I’m not sure how interested all of you will be in this topic, but I know I’m always intrigued in hearing about how, when, where, and why ‘pioneer’ Tibetan communities set up in whatever corner of the world they end up in. Even more interesting to me is the types of actions small Tibetan communities take to ensure their spirit of Tibetan-ness continues and is passed onto the next generation in exile. Feel free to share your own stories in the comments section below!

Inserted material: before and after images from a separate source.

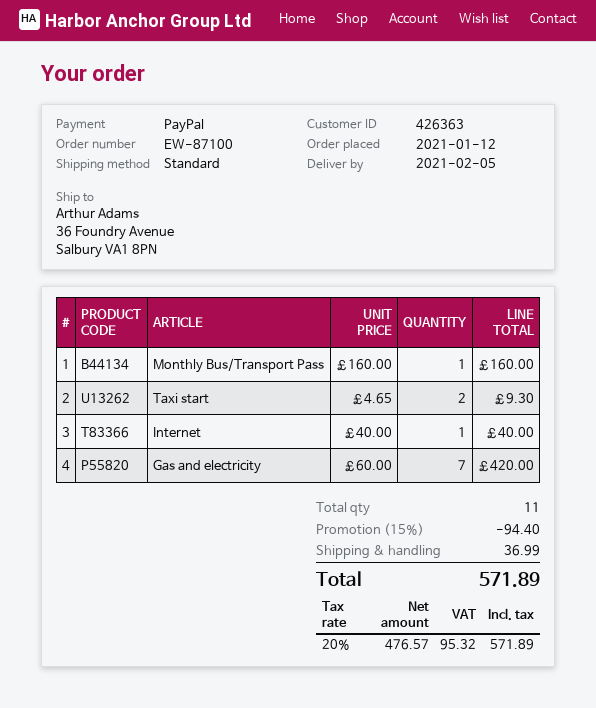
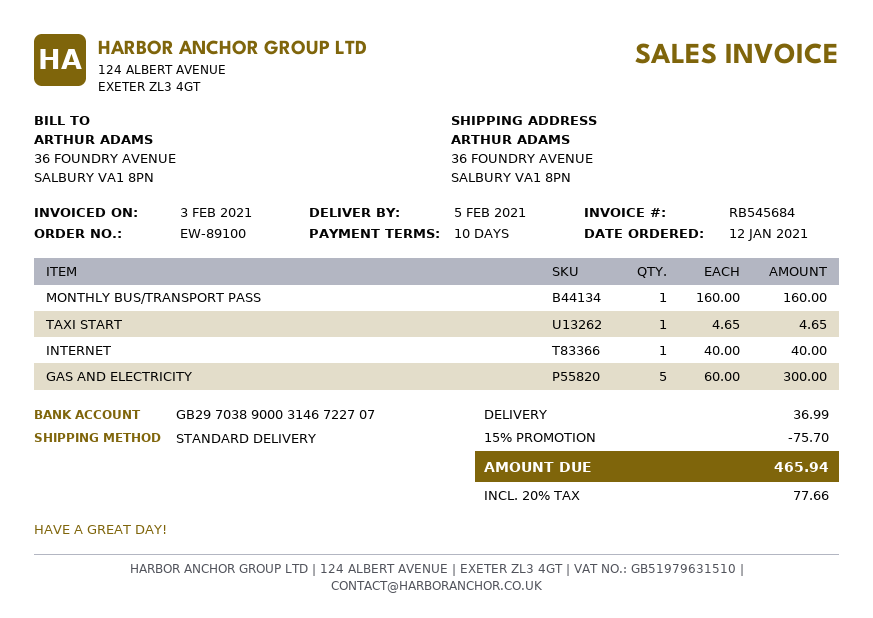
order number: EW-87100 -> EW-89100
Taxi start: 2 x 4.65 = 9.30 -> 1 x 4.65 = 4.65
Gas and electricity: 7 x 60.00 = 420.00 -> 5 x 60.00 = 300.00
discount: 15% = 94.40 -> 15% = 75.70
tax: 20% = 95.32 -> 20% = 77.66
total: 571.89 -> 465.94

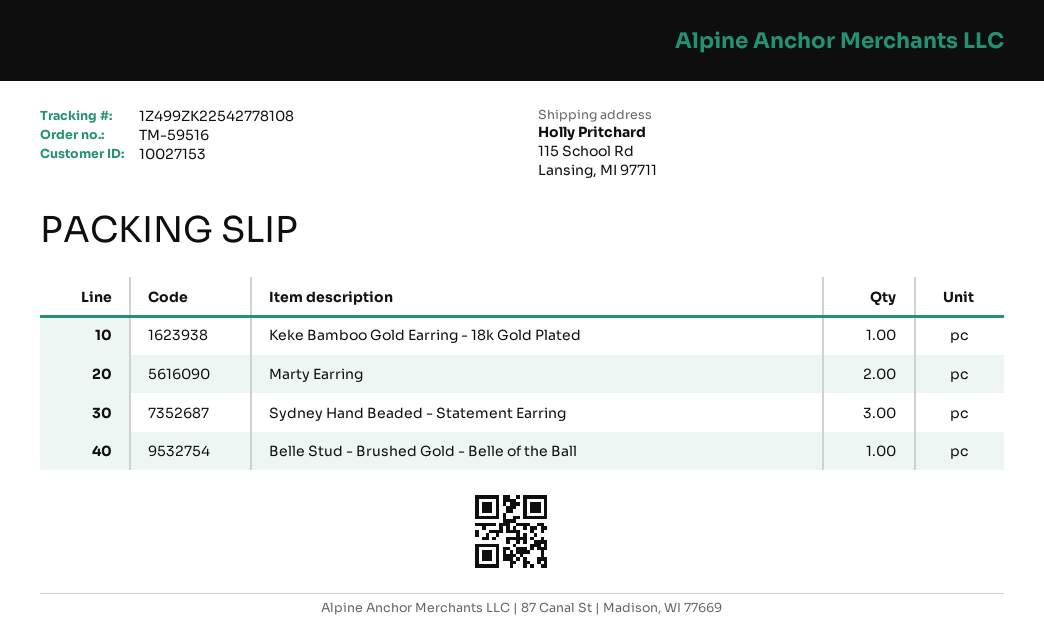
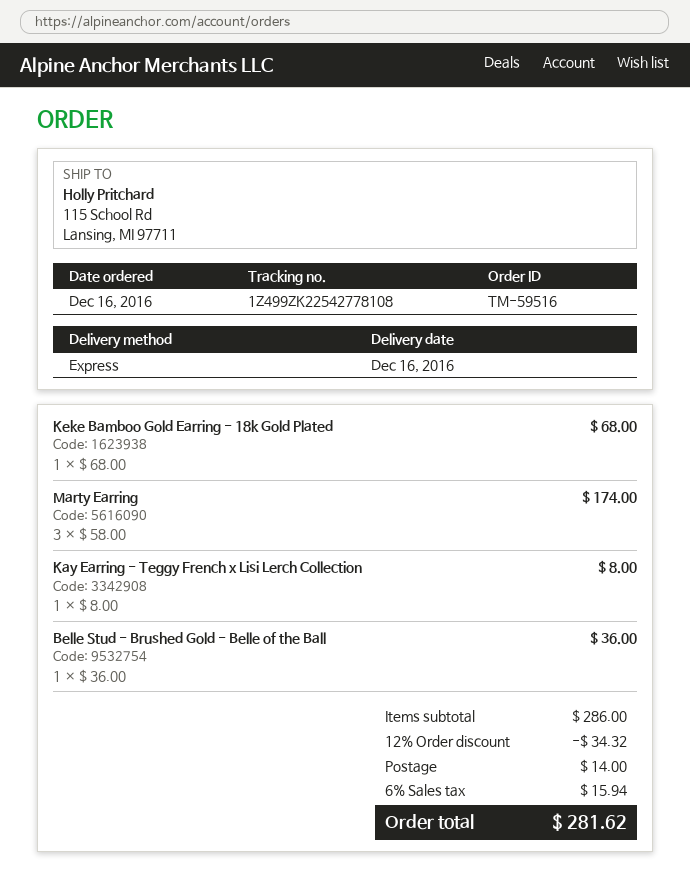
Marty Earring: 2 -> 3
Sydney Hand Beaded - Statement Earring: 3 -> none
Kay Earring - Teggy French x Lisi Lerch Collection: none -> 1

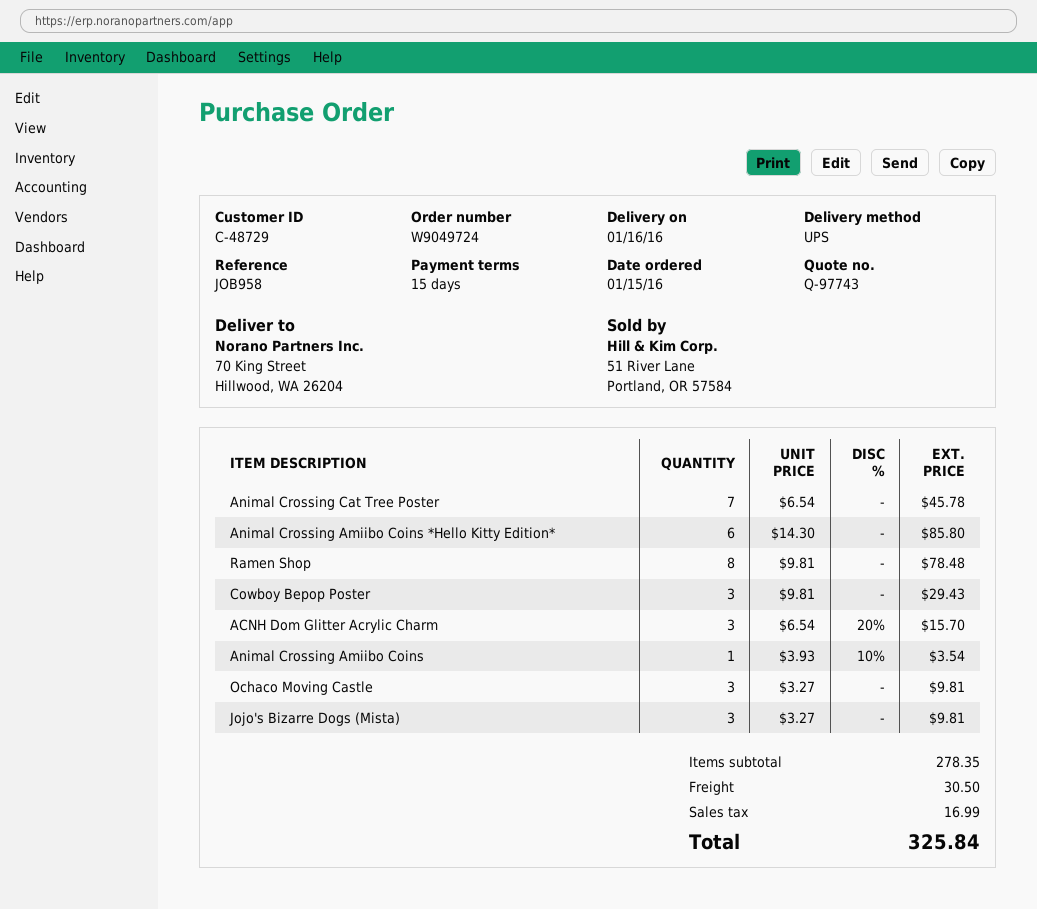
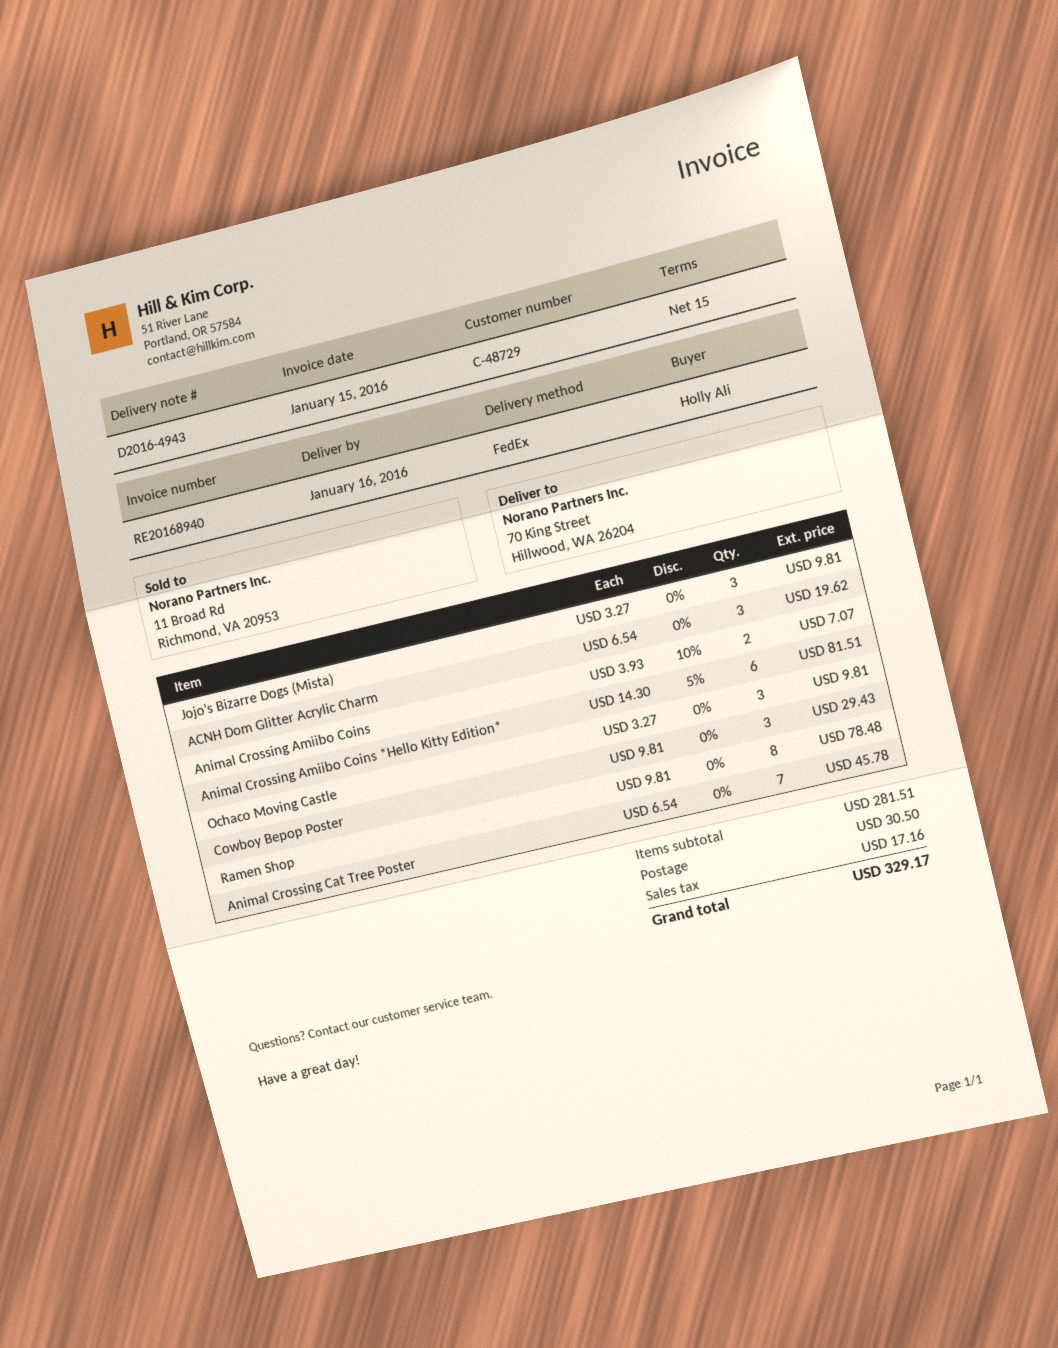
shipping method: UPS -> FedEx
Animal Crossing Amiibo Coins *Hello Kitty Edition*: 6 x 14.30 = 85.80 -> 6 x 14.30 - 5% = 81.51
ACNH Dom Glitter Acrylic Charm: 3 x 6.54 - 20% = 15.70 -> 3 x 6.54 = 19.62
Animal Crossing Amiibo Coins: 1 x 3.93 - 10% = 3.54 -> 2 x 3.93 - 10% = 7.07
subtotal: 278.35 -> 281.51
tax: 16.99 -> 17.16
total: 325.84 -> 329.17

Yeshi Wangkhang remembers the day, some 50 years ago, when Chinese troops stomed into his mountain-top monastery and rounded up his Tibetan spiritual leaders. “They put all the lamas in one room and sent us students back to our parents,” Wangkhang remembers. He was barely a teenager when his parents sent him to Palcho Monastery outside his hometown of Gyantse to study to become a monk. Forced to return home, he found Chinese soldiers in the streets and two officers following him to his parents’ house.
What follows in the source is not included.